TASK REQUIREMENTS
How many lines in the data below include the word "Bowl"? Respond with the number, nothing more.

DATA EXTRACTS START

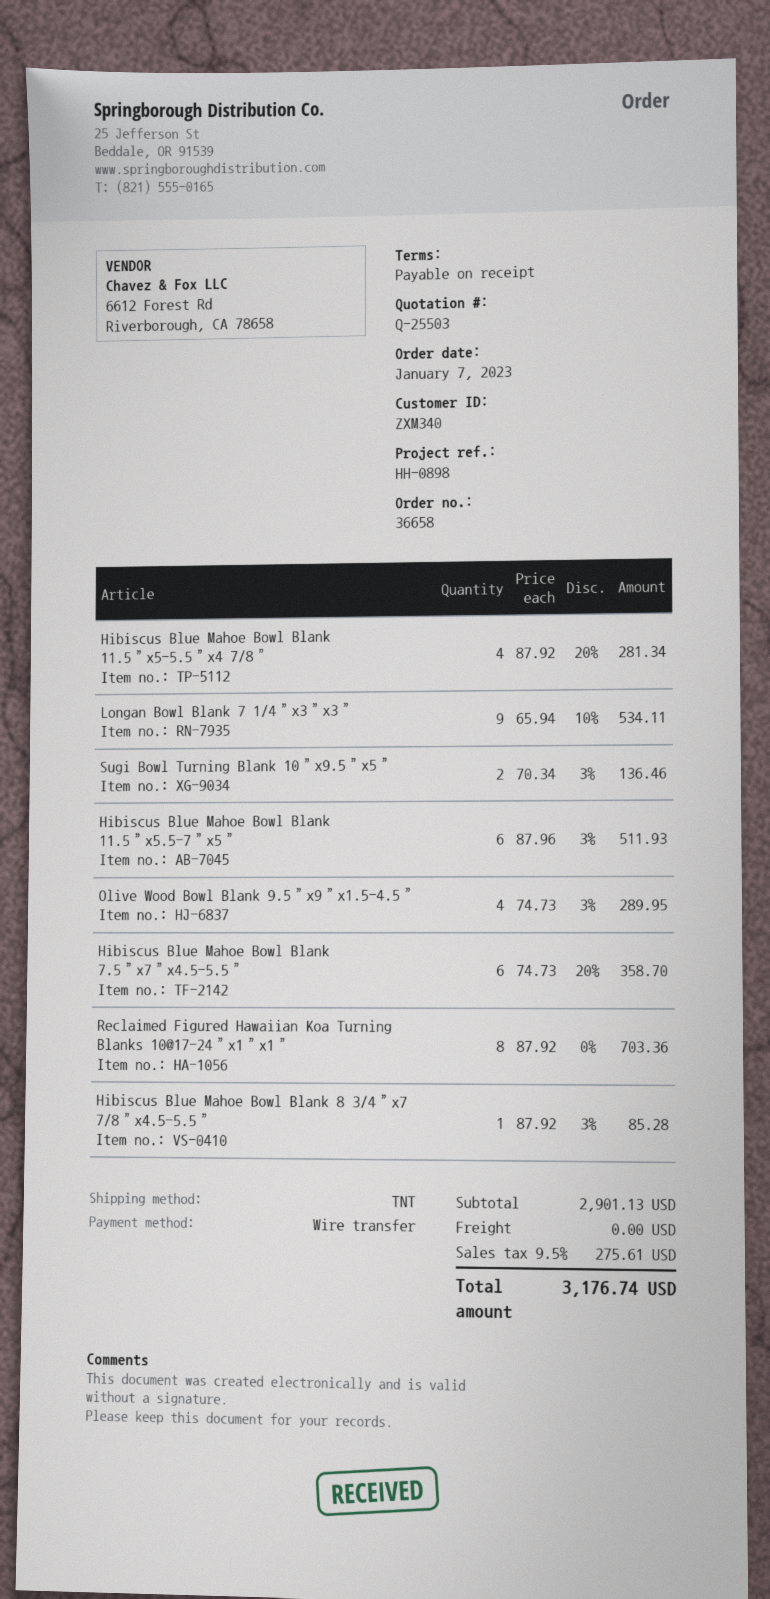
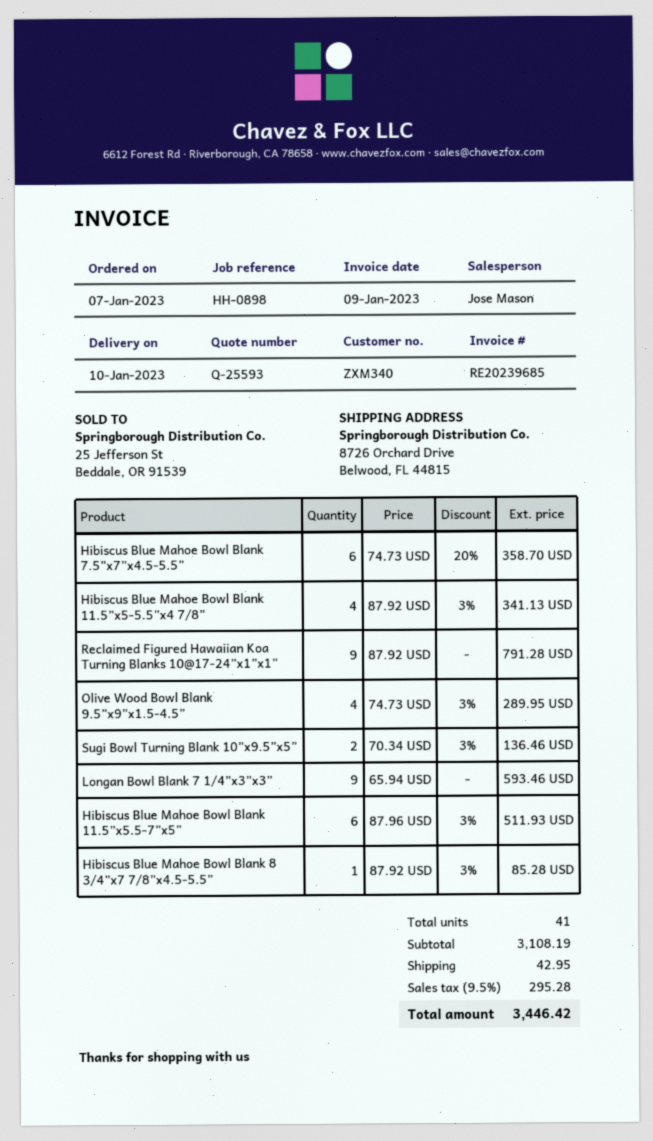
quote number: Q-25503 -> Q-25593
Hibiscus Blue Mahoe Bowl Blank 11.5”x5-5.5”x4 7/8”: 4 x 87.92 - 20% = 281.34 -> 4 x 87.92 - 3% = 341.13
Longan Bowl Blank 7 1/4”x3”x3”: 9 x 65.94 - 10% = 534.11 -> 9 x 65.94 = 593.46
Reclaimed Figured Hawaiian Koa Turning Blanks 10@17-24”x1”x1”: 8 x 87.92 = 703.36 -> 9 x 87.92 = 791.28
subtotal: 2901.13 -> 3108.19
shipping: 0.00 -> 42.95
tax: 9.5% = 275.61 -> 9.5% = 295.28
total: 3176.74 -> 3446.42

DATA EXTRACTS END

RESPONSE AREA
2